[Your goal] Nothing but the lines below between the line holding "lisafordeay | Review" and the line holding "Aaron1375 | Review", inclusive, should appear in the answer, each set down exactly.
[Opening Task data section]
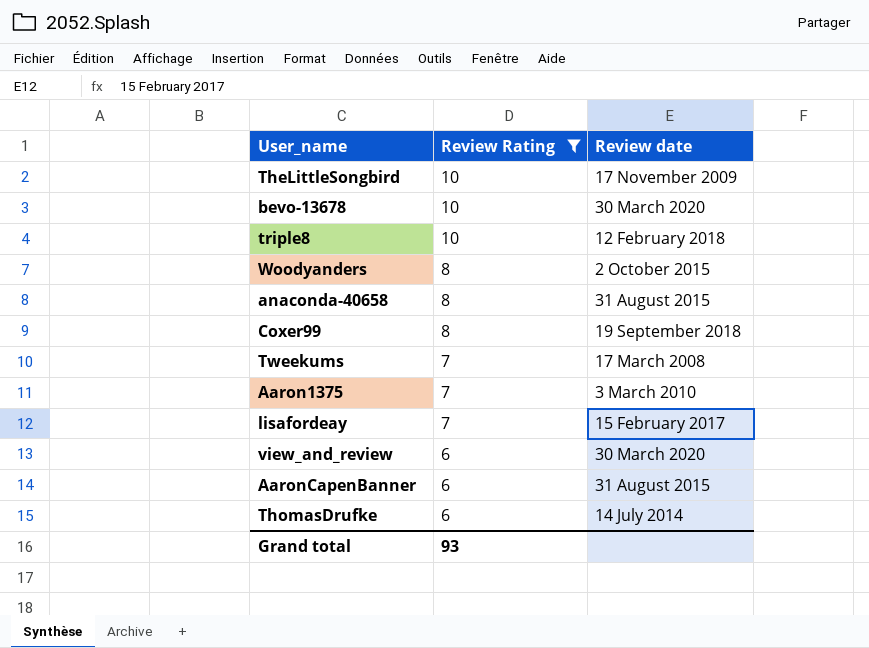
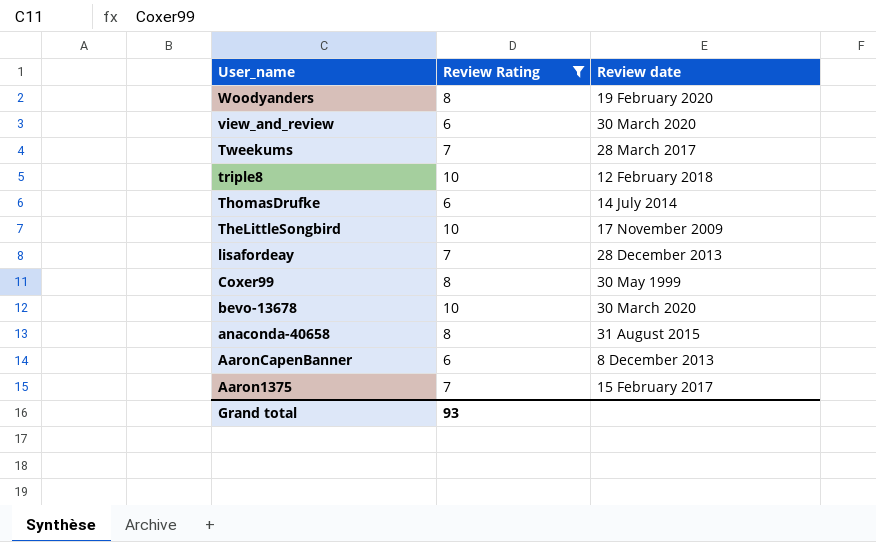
row order: Review Rating descending -> User_name descending
Woodyanders | Review date: 2 October 2015 -> 19 February 2020
Tweekums | Review date: 17 March 2008 -> 28 March 2017
lisafordeay | Review date: 15 February 2017 -> 28 December 2013
Coxer99 | Review date: 19 September 2018 -> 30 May 1999
AaronCapenBanner | Review date: 31 August 2015 -> 8 December 2013
Aaron1375 | Review date: 3 March 2010 -> 15 February 2017

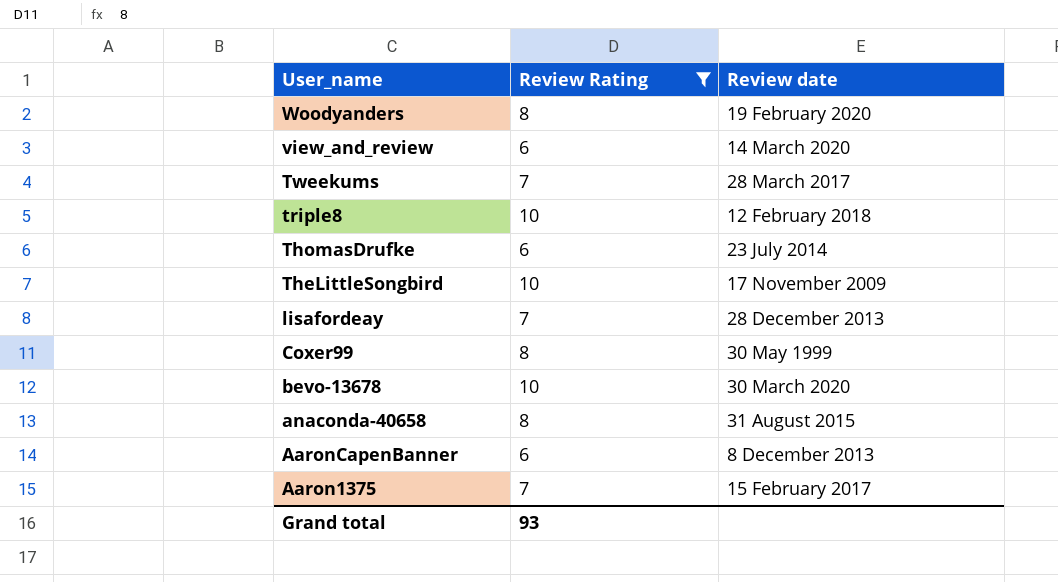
view_and_review | Review date: 30 March 2020 -> 14 March 2020
ThomasDrufke | Review date: 14 July 2014 -> 23 July 2014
[Closing Task data section]
[Expected output]
lisafordeay | Review date: 15 February 2017 -> 28 December 2013
Coxer99 | Review date: 19 September 2018 -> 30 May 1999
AaronCapenBanner | Review date: 31 August 2015 -> 8 December 2013
Aaron1375 | Review date: 3 March 2010 -> 15 February 2017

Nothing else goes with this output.